Change detection data
──────────
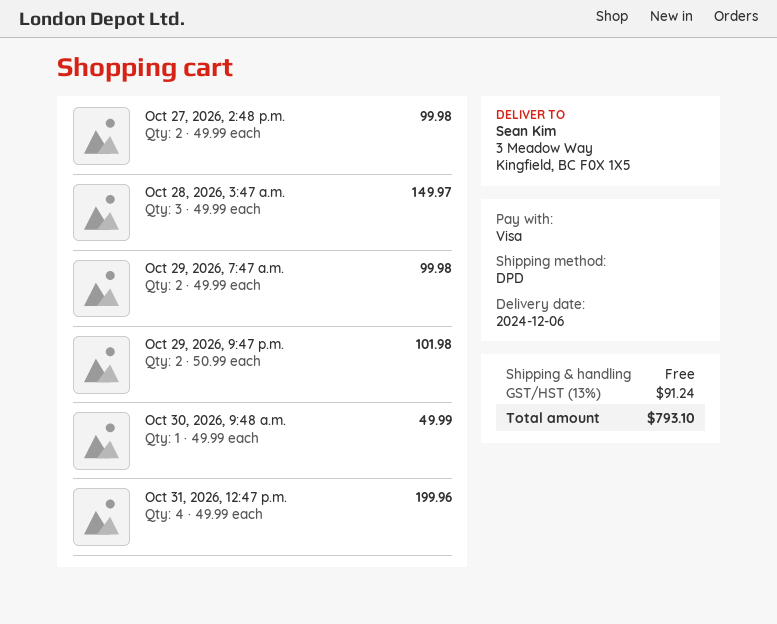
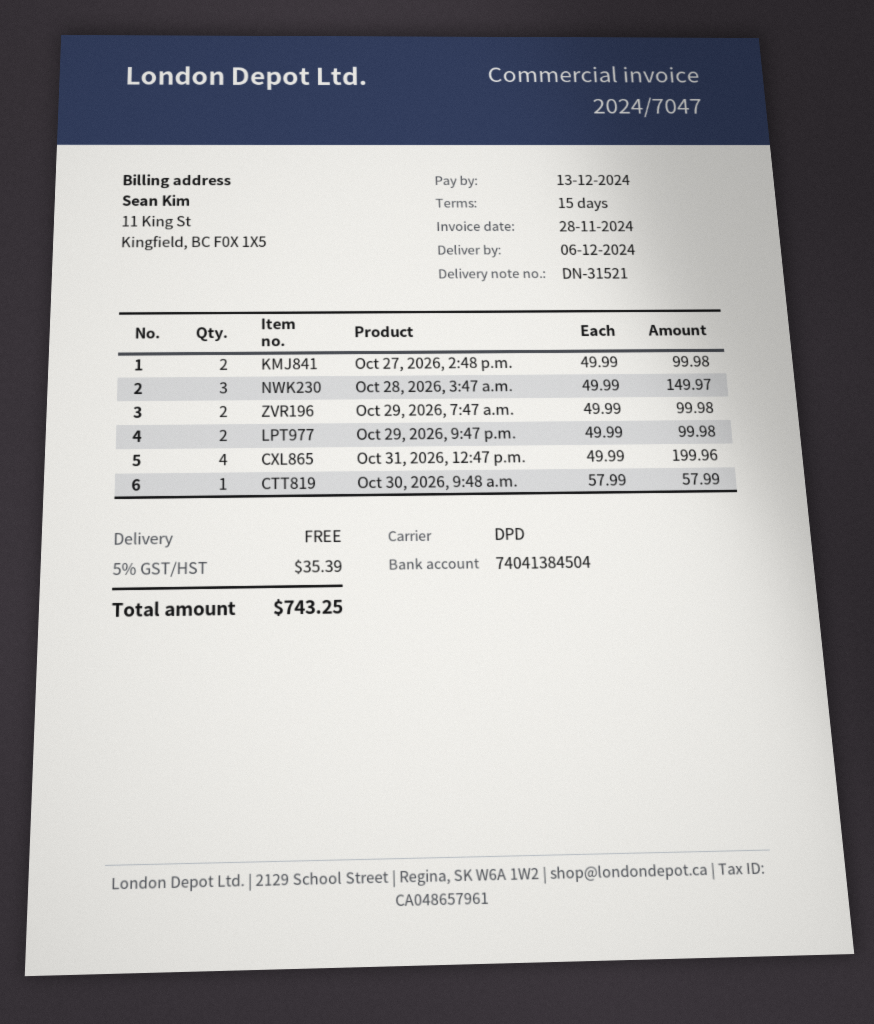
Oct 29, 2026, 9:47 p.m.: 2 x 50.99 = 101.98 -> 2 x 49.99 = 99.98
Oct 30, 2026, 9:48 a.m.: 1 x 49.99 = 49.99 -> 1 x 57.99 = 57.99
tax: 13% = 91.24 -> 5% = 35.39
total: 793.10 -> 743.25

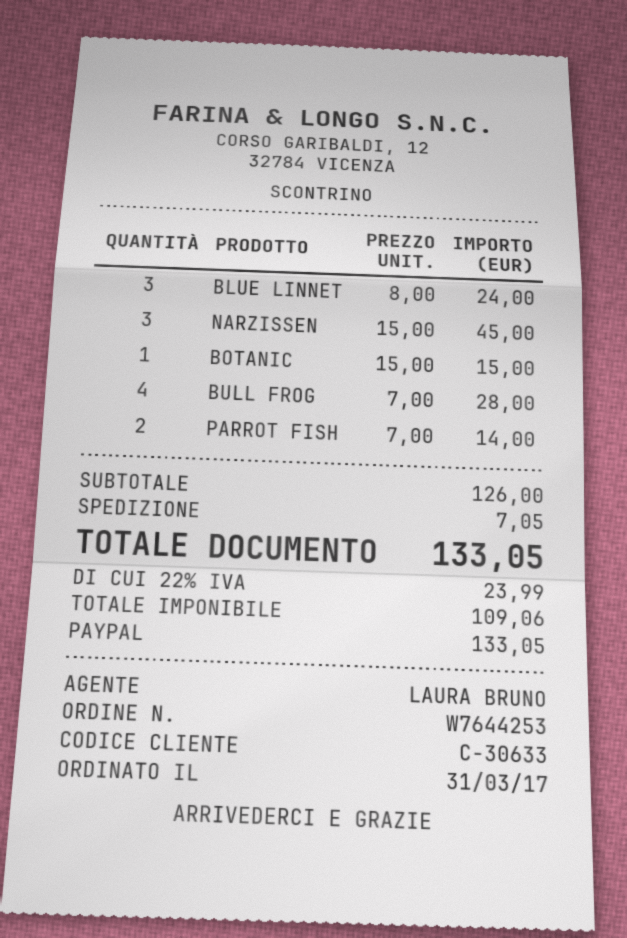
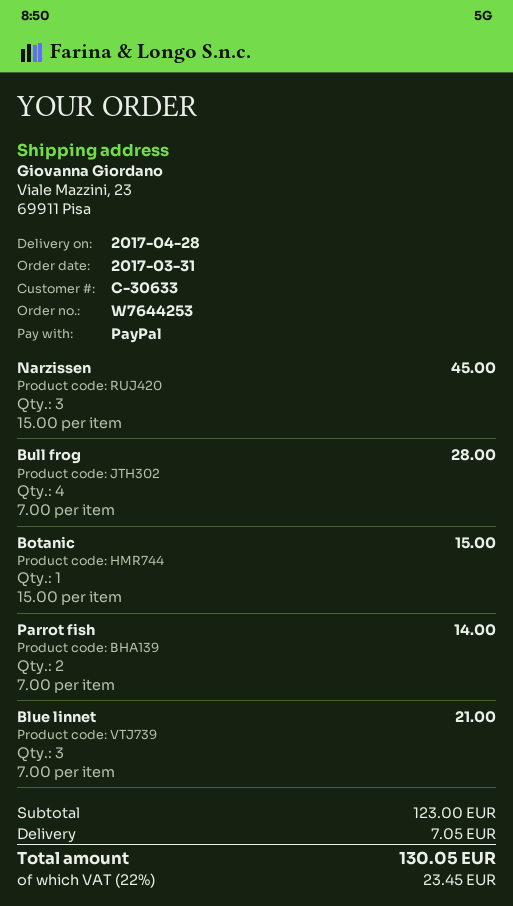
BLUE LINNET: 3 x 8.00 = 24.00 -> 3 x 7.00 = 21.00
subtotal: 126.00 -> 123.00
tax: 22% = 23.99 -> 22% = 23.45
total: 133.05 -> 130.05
──────────
## Work item:
Exact reproduction of the entries above is what's needed; images stay out.

## Answer to the problem:
Oct 29, 2026, 9:47 p.m.: 2 x 50.99 = 101.98 -> 2 x 49.99 = 99.98
Oct 30, 2026, 9:48 a.m.: 1 x 49.99 = 49.99 -> 1 x 57.99 = 57.99
tax: 13% = 91.24 -> 5% = 35.39
total: 793.10 -> 743.25

BLUE LINNET: 3 x 8.00 = 24.00 -> 3 x 7.00 = 21.00
subtotal: 126.00 -> 123.00
tax: 22% = 23.99 -> 22% = 23.45
total: 133.05 -> 130.05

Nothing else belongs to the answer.